Из автомобильного радиоприемника лилась слащавая популярная музыка, вроде той, что играют в пивных на открытом воздухе — аккордеоны наигрывали одну за другой бесчисленные польки или тирольки — она никогда не могла уловить разницы между ними.
— Дешевка, — изрек Джо, когда музыка прекратилась. — Послушай, я неплохо разбираюсь в музыке. Я скажу тебе, кто был великим дирижером. Ты, наверное, его не помнишь. Артуро Тосканини.
— Не помню, — машинально произнесла Джулия, не отрываясь от книги.
— Он был итальянцем. Но нацисты так и не дали ему дирижировать… после войны. Из-за его политических взглядов. Сейчас его уже нет в живых. Мне не нравился этот фон Кароян, бессменный дирижер Нью-йоркского филармонического оркестра. Мы должны были посещать его концерты, все наше рабочее общежитие. Что мне нравится, поскольку я воп — попробуй-ка догадаться? — Он взглянул на нее. — Тебе нравится эта книга? — спросил он.
— Очень увлекательная.
— Я обожаю Верди и Пуччини. Все, чем нас пичкали в Нью-Йорке, это тяжеловесные, напыщенные Вагнер и Орф, и мы еще были обязаны ходить на эти пошлые драматические партийные спектакли нацистов США в Мэдисон Сквер Гарден, со всеми этими знаменами, барабанами, фанфарами и мерцающими факелами. История готических племен или другой общеобразовательный вздор, где вместо нормальной речи говорили нараспев, чтобы это считалось «искусством». Ты хотя бы бывала в Нью-Йорке до войны?

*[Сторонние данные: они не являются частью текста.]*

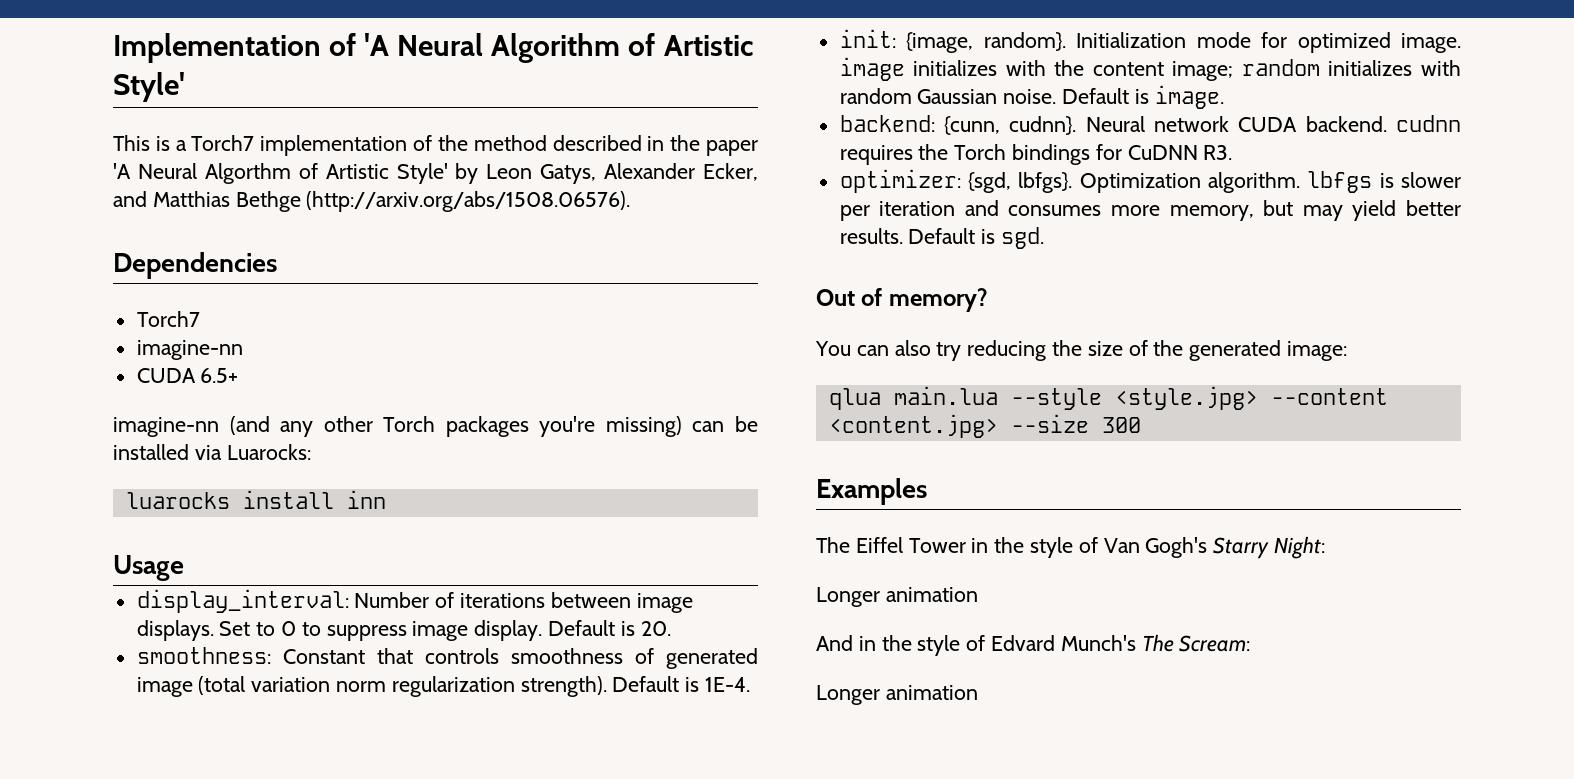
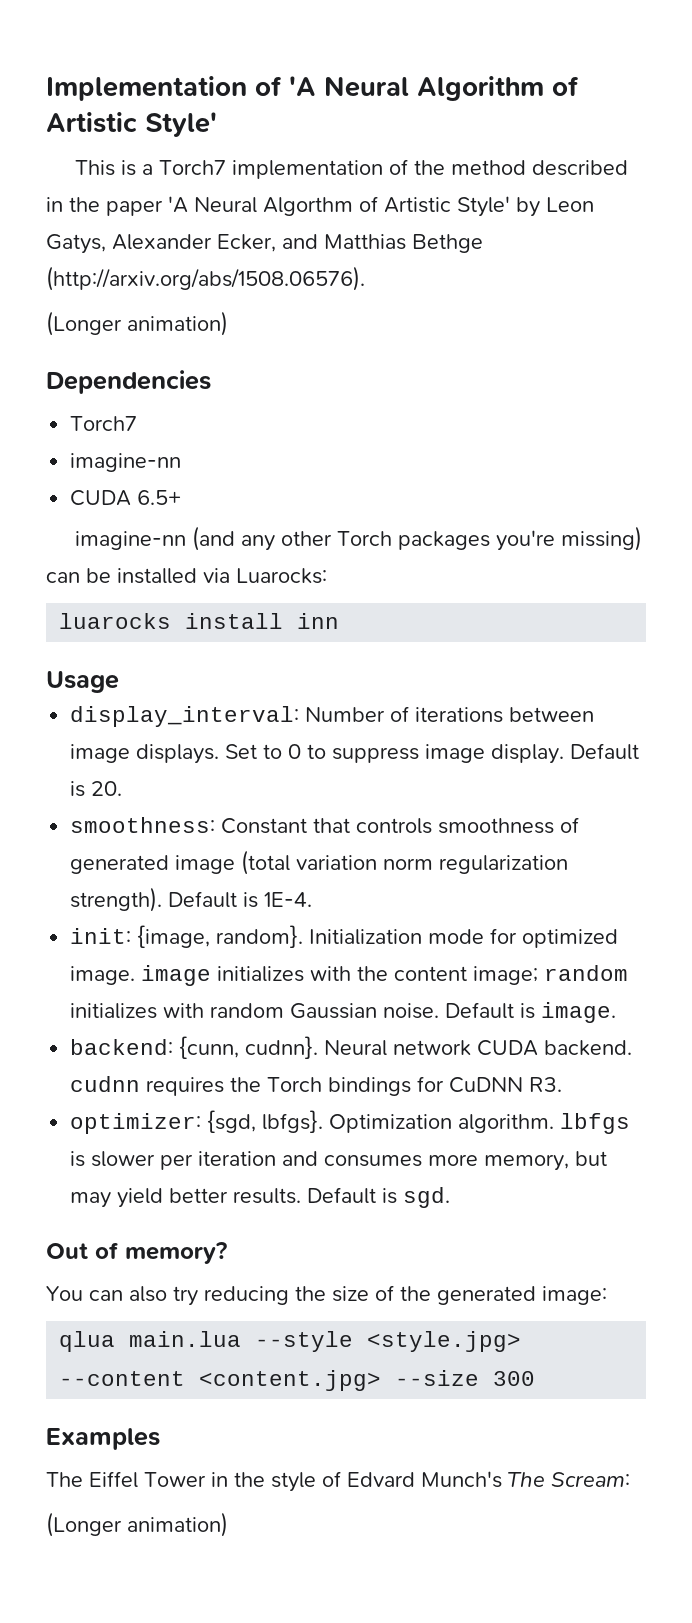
  This is a Torch7 implementation of the method described in the paper 'A Neural Algorthm of Artistic Style' by Leon Gatys, Alexander Ecker, and Matthias Bethge (http://arxiv.org/abs/1508.06576).
+ (Longer animation)
- The Eiffel Tower in the style of Van Gogh's Starry Night:
- Longer animation
- And in the style of Edvard Munch's The Scream:
- Longer animation
+ The Eiffel Tower in the style of Edvard Munch's The Scream:
+ (Longer animation)

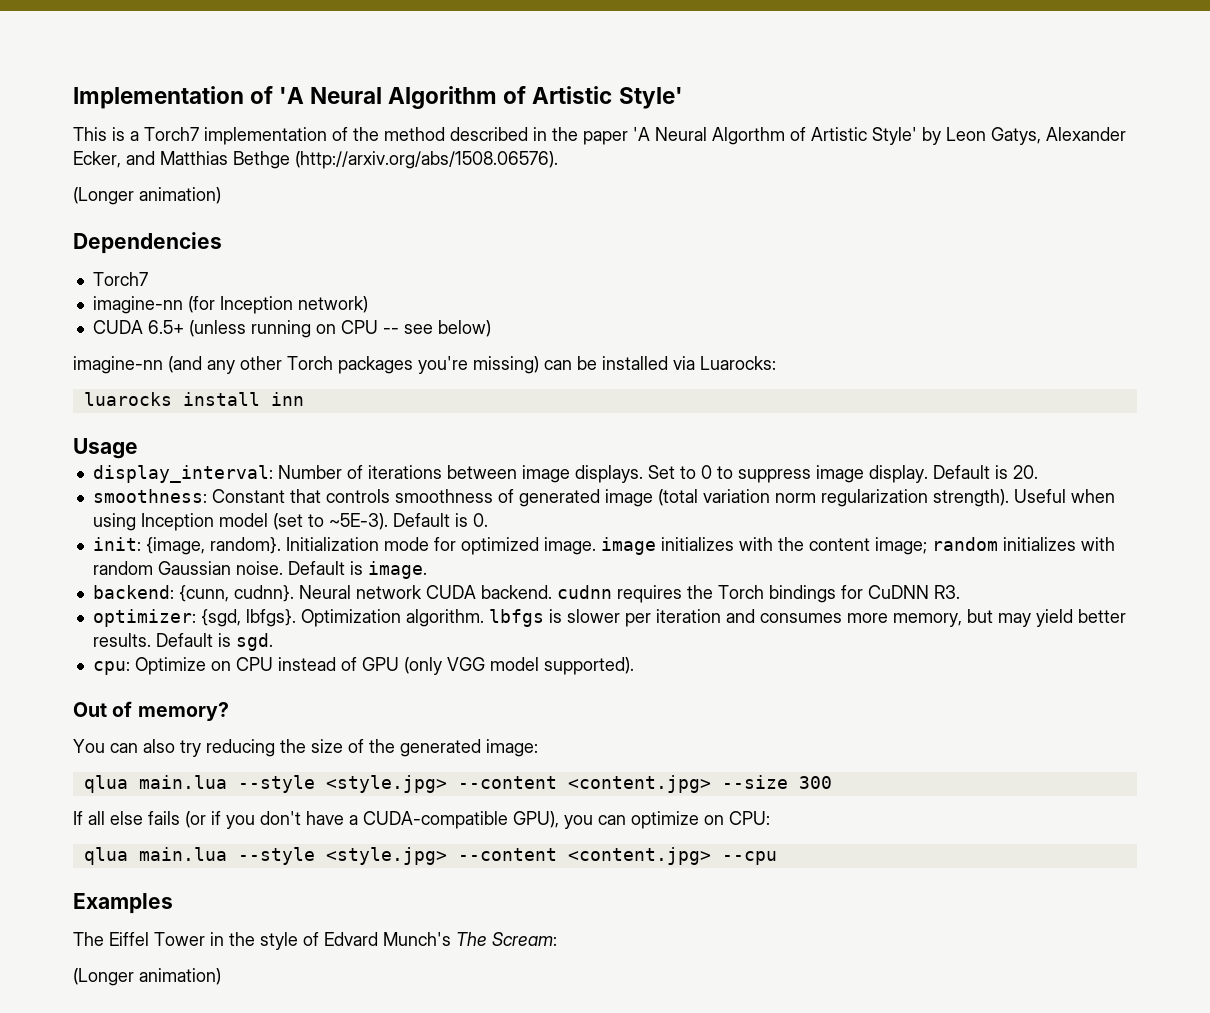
  Dependencies
  Torch7
- imagine-nn
+ imagine-nn (for Inception network)
- CUDA 6.5+
+ CUDA 6.5+ (unless running on CPU -- see below)
- Default is 1E-4.
+ Useful when using Inception model (set to ~5E-3). Default is 0.
+ cpu: Optimize on CPU instead of GPU (only VGG model supported).
+ If all else fails (or if you don't have a CUDA-compatible GPU), you can optimize on CPU:
+ qlua main.lua --style <style.jpg> --content <content.jpg> --cpu

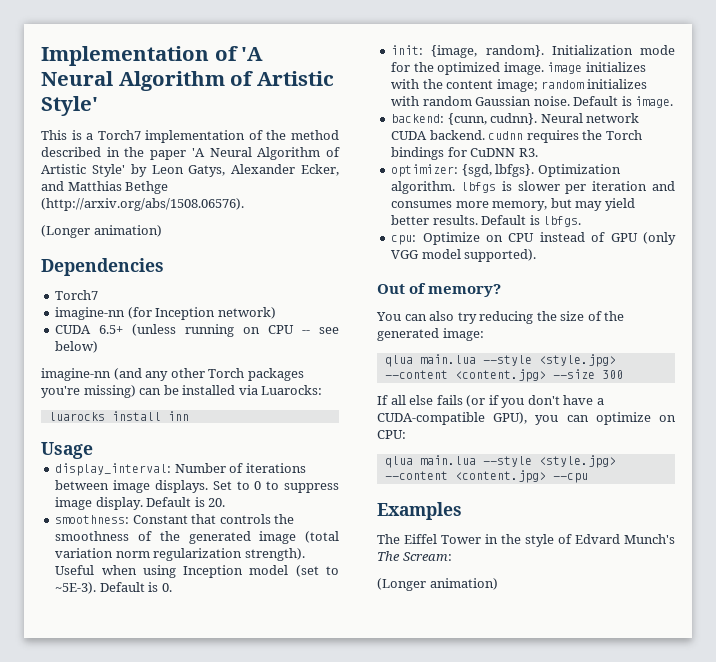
- This is a Torch7 implementation of the method described in the paper 'A Neural Algorthm of Artistic Style' by Leon Gatys, Alexander Ecker, and Matthias Bethge (http://arxiv.org/abs/1508.06576).
+ This is a Torch7 implementation of the method described in the paper 'A Neural Algorithm of Artistic Style' by Leon Gatys, Alexander Ecker, and Matthias Bethge (http://arxiv.org/abs/1508.06576).
- smoothness: Constant that controls smoothness of generated image (total variation norm regularization strength).
+ smoothness: Constant that controls the smoothness of the generated image (total variation norm regularization strength).
- Initialization mode for optimized image. image initializes with the content image; random initializes with random Gaussian noise.
+ Initialization mode for the optimized image. image initializes with the content image; random initializes with random Gaussian noise.
- Default is sgd.
+ Default is lbfgs.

— Да, — ответила она, стараясь не прерывать чтения.
— Там на самом деле были в те годы шикарные театры? Я много об этом слышал. Теперь там то же самое, что и в киноиндустрии. Все под контролем берлинского картеля. За тринадцать лет, что я бывал в Нью-Йорке, не было ни одной премьеры хорошего мюзикла или оперы, только эти…
— Не мешай мне читать, — сказала Джулия.
— И то же самое в книжном бизнесе, — продолжал Джо как ни в чем не бывало. — Все тоже. Один картель, управляемый из Мюнхена. В Нью-Йорке теперь только печатают. Одни только огромные печатные станки — а вот перед войной Нью-Йорк был центром мировой издательской индустрии, так во всяком случае говорят.

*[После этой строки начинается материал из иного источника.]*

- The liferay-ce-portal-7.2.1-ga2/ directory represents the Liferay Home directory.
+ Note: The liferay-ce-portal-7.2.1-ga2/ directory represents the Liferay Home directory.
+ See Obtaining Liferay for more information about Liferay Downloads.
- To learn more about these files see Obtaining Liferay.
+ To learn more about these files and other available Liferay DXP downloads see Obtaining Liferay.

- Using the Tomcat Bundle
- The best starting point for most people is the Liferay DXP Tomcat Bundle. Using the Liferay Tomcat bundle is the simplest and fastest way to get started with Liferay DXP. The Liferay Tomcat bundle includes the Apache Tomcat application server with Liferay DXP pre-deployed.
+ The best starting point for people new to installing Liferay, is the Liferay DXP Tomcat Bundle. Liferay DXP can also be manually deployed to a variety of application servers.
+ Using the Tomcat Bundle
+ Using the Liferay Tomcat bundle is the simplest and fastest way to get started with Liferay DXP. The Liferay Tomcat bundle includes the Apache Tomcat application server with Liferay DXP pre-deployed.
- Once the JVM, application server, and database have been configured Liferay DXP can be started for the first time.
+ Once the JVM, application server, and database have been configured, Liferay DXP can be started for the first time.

Заткнув уши пальцами, чтобы не слышать его голоса, она вся сосредоточилась на книге, лежавшей у нее на коленях. Она сейчас читала ту главу «Саранчи», где описывалось совершенно сказочное телевидение; особенно понравилась ей та часть, в которой говорилось о дешевых небольших приемниках для отсталых народов Африки и Азии.
«…только присущие янки „ноу-хау“ и система массового производства — Детройт, Чикаго, Кливленд, какие волшебные названия! — могли совершить это чудо, наводнить этим бесконечным и до глупости благородным потоком однодолларовых (в китайских неконвертируемых долларах) телевизионных комплектах в каждую деревню, любое захолустье Востока. И когда такой комплект собирался каким-нибудь изможденным, лихорадочно-восторженным юношей в деревне, жаждущим не упустить шанс, тот, который предоставили ему великодушные американцы, этот крохотный аппаратик со встроенной в него батарейкой величиной не больше игрушечного биллиардного шарика начинал принимать. И что же он принимал? Сгрудившись перед экраном, деревенская молодежь — а зачастую и старшие — видела слова. Наставления. Прежде всего, как научиться читать. Затем остальное. Как выкапывать более глубокий колодец, как вспахивать более глубокую борозду. Как очищать воду для питья, лечить своих больных. А над головой у них вращалась американская искусственная луна, разнося телевизионные сигналы по всему миру… всем страждущим, всем алчущим массам Востока.»